[Content revision data]
____

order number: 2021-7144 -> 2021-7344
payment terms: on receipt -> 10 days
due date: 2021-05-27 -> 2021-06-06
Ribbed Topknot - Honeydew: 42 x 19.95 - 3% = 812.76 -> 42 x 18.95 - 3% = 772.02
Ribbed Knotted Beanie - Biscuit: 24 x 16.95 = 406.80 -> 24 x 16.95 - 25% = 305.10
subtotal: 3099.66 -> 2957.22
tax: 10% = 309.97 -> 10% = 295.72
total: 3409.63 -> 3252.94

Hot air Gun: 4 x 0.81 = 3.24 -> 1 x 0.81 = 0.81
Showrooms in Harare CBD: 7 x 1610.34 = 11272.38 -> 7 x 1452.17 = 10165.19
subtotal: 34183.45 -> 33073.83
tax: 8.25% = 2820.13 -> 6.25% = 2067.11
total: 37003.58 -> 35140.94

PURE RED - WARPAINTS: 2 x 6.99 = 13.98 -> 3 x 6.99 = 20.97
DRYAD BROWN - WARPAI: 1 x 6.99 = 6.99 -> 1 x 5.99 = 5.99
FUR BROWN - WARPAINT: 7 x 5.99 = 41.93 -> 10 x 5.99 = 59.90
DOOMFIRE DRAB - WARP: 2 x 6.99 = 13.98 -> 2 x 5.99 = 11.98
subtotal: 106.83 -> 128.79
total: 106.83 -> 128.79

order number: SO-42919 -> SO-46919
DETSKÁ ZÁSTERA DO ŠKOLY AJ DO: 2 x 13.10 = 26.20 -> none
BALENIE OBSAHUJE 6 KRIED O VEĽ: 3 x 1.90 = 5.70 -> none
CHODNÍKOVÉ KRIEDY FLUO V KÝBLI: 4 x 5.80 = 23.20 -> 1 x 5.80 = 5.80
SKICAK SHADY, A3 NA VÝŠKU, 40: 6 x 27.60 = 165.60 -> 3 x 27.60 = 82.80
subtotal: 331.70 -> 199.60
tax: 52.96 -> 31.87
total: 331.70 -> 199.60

____

▸ **About this exercise**
Could you tally the lines in these records that contain the word "number" and give only the result?

▸ **Written reply**
2